Here at Alternatives For Girls, we believe all young people deserve a safe and empowering environment, which is why we acknowledge November as National Runaway Prevention Month and National Youth Homelessness Month. The pandemic has exacerbated this growing crisis of houseless adolescents. On a single night in 2020, 34,210 adolescents were counted as houseless, 90 percent of whom were between the ages of 18 and 24.[1] Many of them have run away from home, a number estimated to be between 1.6 million and 2.8 million each year according to the National Runaway Safeline.[2] This means that millions of children and young adults are vulnerable to the physical, mental and emotional harm that comes with housing insecurity. They are more likely to engage in dangerous behaviors necessary for their survival, more likely to be exploited for sex and drug trafficking, and less likely to receive basic necessities, such as medical treatment for mental and physical illnesses.

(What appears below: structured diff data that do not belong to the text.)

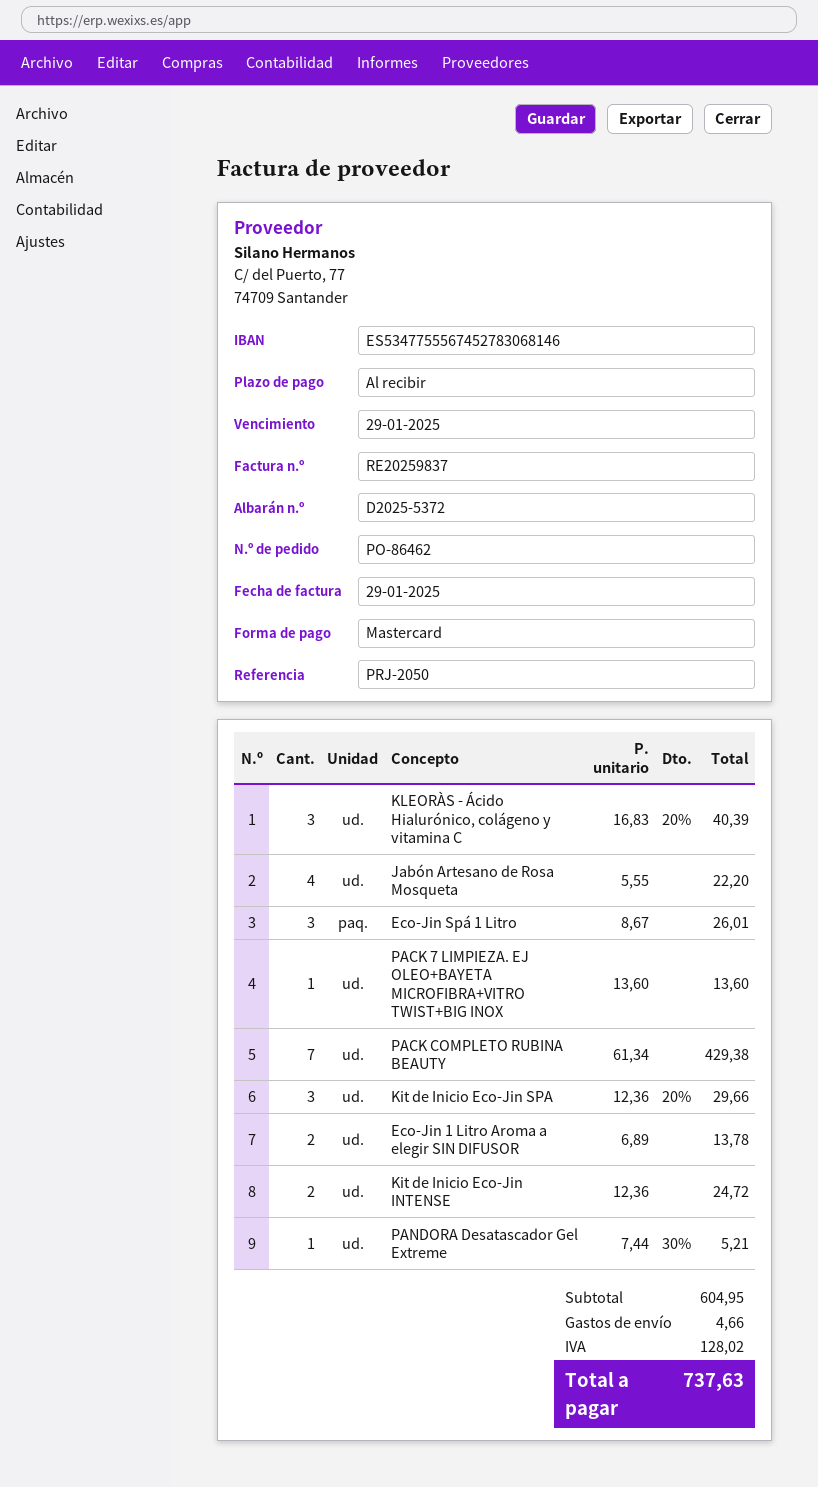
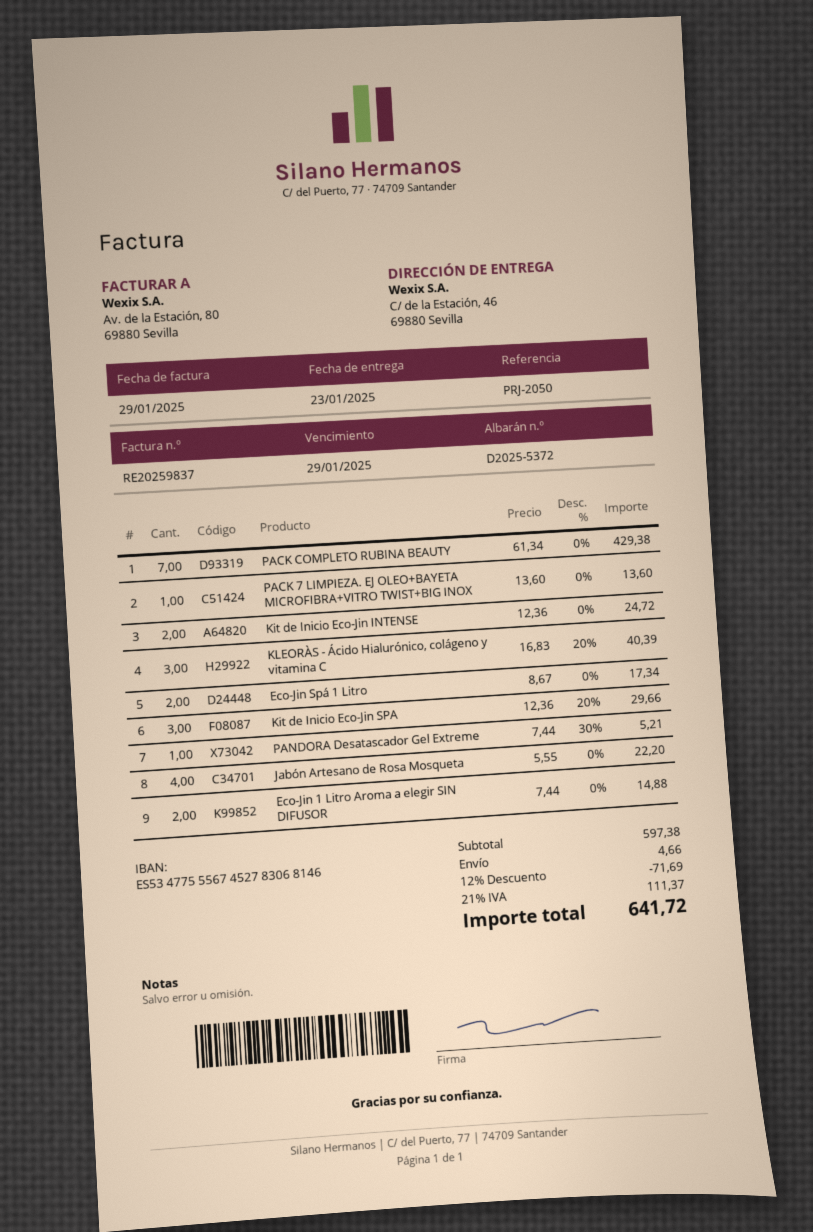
Eco-Jin Spá 1 Litro: 3 x 8.67 = 26.01 -> 2 x 8.67 = 17.34
Eco-Jin 1 Litro Aroma a elegir SIN DIFUSOR: 2 x 6.89 = 13.78 -> 2 x 7.44 = 14.88
subtotal: 604.95 -> 597.38
discount: none -> 12% = 71.69
tax: 128.02 -> 111.37
total: 737.63 -> 641.72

Despite the dangers houseless children face, they can be harshly stigmatized. They are often blamed for their decision to run away, labeled as “bad” kids that need punishment and discipline. But the overwhelming majority of children and adolescents on the street are not there by choice. They are forced there by a complex system of violence and oppression that impacts their lives on an interpersonal and institutional scale. This National Runaway Prevention Month, we must challenge and change the systemic issues that contribute to the growing crisis.

  • Abuse & Exploitation: For victims of child abuse and exploitation, the street often looks safer than home. Many runaway and houseless youth are escaping domestic violence in their former households. Children are far more likely to experience abuse from family, and the violence can become so severe that running away from home feels like the only option. Additionally, children are far more likely to be exploited by people they know. According to Polaris, exploitation from a family member is the second highest recruitment tactic in sex trafficking.[3]
  • Gender & Sexuality: Even though only 7 percent of young Americans identify as LGBTQIA+, out of the 1.6 million youth experiencing houselessness, 40 percent were LGBTQIA+, according to a 2012 study conducted by the Williams Institute at UCLA Law. Nearly half of them were either forced out by their family or ran away from home due to their gender or sexual identity. One-third of them ran away because of the physical, emotional, or sexual abuse they faced in their household due to their identity.[4]
  • Race & Ethnicity: Latinx youth are 33 percent at higher risk of houselessness than their white peers—a number that rises to 83 percent for Black youth, who are the most overrepresented group among all young people experiencing houselessness. But Black adults are also disproportionately impacted by houselessness overall. The combination of institutional racism and structural poverty excludes historically oppressed people from equal housing, economic opportunities, and community support, especially young children.[5]
  • System-Involved: Foster care is often the only option for children in unstable households, but the system is not without its faults. Sometimes, they are placed in unsafe and unstable homes that lead to homelessness. Also, according to a study conducted by National Runaway Safeline, 30 percent of respondents who had been in foster care ran away from home, compared to only 8.1 percent that were not. [6]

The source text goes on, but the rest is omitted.